The figure of the dancing girl in the Bible story provided a blank sheet onto which artists at different times, and in different places, projected their ideas about women. Over the centuries, the dancer therefore assumed many guises, connected both to fears and to desires surrounding male notions of womanhood. Acrobatic dancer, seductive nymph, self-assertive muse, violent revenger, and dangerous femme fatale are only a few among them. The artworks chosen for this exhibition show how Salome was imagined in Europe at three specific points in time, and explore three of her many bodies and faces.
The fourteenth-century illuminator of the Holkham Bible pairs Salome’s dance with Herodias’s instruction to ask for John the Baptist’s head on a platter, and emphasizes an interpretation of the young girl as a child without much agency of her own. Here, she is the obedient and passive tool of Herodias’s desire for vengeance. Salome’s contorted malleable limbs as she dances manifest her equally malleable soul, which leads in turn to the ambiguity of her actions.
Following the Renaissance tradition of depicting Salome as the epitome of idealized femininity and the essence of the artistic muse, Hans Horions’s seventeenth-century Salome appears, by contrast, as a self-assertive individual who performs her dance with confidence. Ignoring the male gazes piercing her body from all sides, she directly addresses the audience outside the picture frame, thereby inviting them to become complicit in her doubtful actions. She has already begun to manifest the alluring powers of the femme fatale into whom she would be transformed in the nineteenth century. Horions’s Salome is shown as her mother Herodias’s equal, taking an active share in the sin of the prophet’s murder.
Constructivist artist and stage designer Aleksandra Ekster could look back on a decades-long tradition of Salome images that drew on her sensuality and dark power as femme fatale. In post-revolutionary Russia, she developed an innovative stage setting and costume designs which presents Oscar Wilde’s Salome, a fin-de-siècle icon, as dissolved in colour and movement. In a sense, the fractured figure in Ekster’s sketch provides the perfect expression for a character as multifaceted and elusive as Herodias’s dancing daughter.

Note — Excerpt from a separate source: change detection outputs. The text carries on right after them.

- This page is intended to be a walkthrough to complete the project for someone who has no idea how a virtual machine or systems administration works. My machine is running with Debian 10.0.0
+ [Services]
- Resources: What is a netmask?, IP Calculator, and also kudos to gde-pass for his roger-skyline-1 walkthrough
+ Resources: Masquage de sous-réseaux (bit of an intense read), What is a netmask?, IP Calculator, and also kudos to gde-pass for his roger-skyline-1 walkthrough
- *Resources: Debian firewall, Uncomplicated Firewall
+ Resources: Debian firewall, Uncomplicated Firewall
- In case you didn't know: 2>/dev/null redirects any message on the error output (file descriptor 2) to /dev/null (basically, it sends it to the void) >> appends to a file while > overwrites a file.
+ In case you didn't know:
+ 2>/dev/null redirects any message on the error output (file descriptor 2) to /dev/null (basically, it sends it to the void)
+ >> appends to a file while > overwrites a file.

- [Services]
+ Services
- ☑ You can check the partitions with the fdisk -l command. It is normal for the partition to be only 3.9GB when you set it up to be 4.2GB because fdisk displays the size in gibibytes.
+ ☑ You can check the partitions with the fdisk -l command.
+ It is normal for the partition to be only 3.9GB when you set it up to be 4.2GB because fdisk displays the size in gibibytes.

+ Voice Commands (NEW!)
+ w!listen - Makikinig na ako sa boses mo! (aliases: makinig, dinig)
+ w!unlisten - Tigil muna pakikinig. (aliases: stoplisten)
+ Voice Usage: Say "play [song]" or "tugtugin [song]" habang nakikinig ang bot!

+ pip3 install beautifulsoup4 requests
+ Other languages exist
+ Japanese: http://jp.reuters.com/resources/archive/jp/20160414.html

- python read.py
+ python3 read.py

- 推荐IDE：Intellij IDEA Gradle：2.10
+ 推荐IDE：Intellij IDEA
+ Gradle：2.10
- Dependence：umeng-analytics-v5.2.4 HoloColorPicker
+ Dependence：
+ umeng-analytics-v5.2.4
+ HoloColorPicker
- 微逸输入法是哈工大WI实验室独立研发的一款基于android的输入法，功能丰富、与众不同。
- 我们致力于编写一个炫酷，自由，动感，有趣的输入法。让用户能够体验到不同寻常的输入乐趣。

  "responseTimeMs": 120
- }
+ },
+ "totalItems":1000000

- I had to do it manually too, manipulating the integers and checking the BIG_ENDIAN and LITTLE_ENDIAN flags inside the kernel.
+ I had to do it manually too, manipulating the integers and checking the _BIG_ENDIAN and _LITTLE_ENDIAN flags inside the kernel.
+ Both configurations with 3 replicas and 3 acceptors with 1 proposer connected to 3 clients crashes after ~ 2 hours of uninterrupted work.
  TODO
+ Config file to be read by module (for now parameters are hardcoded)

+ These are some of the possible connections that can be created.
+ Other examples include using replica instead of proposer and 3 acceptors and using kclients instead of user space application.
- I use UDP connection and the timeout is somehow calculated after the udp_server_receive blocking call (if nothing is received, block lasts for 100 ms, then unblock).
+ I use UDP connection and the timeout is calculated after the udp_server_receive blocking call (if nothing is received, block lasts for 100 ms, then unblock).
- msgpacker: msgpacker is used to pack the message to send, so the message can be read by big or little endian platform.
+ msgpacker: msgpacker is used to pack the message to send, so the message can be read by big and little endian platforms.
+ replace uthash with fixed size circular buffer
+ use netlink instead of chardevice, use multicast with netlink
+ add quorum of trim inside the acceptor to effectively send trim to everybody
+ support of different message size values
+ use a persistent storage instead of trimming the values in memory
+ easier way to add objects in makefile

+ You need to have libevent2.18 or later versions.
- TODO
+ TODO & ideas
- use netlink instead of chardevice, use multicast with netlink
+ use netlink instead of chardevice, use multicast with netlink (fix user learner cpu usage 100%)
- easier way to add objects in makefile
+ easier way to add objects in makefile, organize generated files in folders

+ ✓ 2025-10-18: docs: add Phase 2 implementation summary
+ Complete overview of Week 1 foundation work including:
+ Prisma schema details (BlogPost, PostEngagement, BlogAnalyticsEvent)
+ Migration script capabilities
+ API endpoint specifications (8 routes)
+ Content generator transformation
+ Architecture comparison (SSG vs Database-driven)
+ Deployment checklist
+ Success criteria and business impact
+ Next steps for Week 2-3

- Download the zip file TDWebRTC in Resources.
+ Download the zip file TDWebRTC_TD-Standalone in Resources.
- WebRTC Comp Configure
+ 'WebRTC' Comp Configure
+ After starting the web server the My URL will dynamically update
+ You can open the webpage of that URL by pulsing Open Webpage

All three Salomes—medieval, early modern, and modern—tell us different yet connected stories, not only about the ambiguity of what different societies attach to the concept of ‘woman’, but also to the concept of ‘dance’. On the one hand dance is perceived as an expression of celebration and joy, but it is also associated with excess and danger. As such, the dancing daughter is the perfect projection screen for our fears and desires, and the perfect reminder of the complexity of what it means to be human.
References
Neginsky, Rosina. 2013. Salome: The Image of a Woman Who Never Was; Salome: Nymph, Seducer, Destroyer (Newcastle upon Tyne: Cambridge Scholars Publishing)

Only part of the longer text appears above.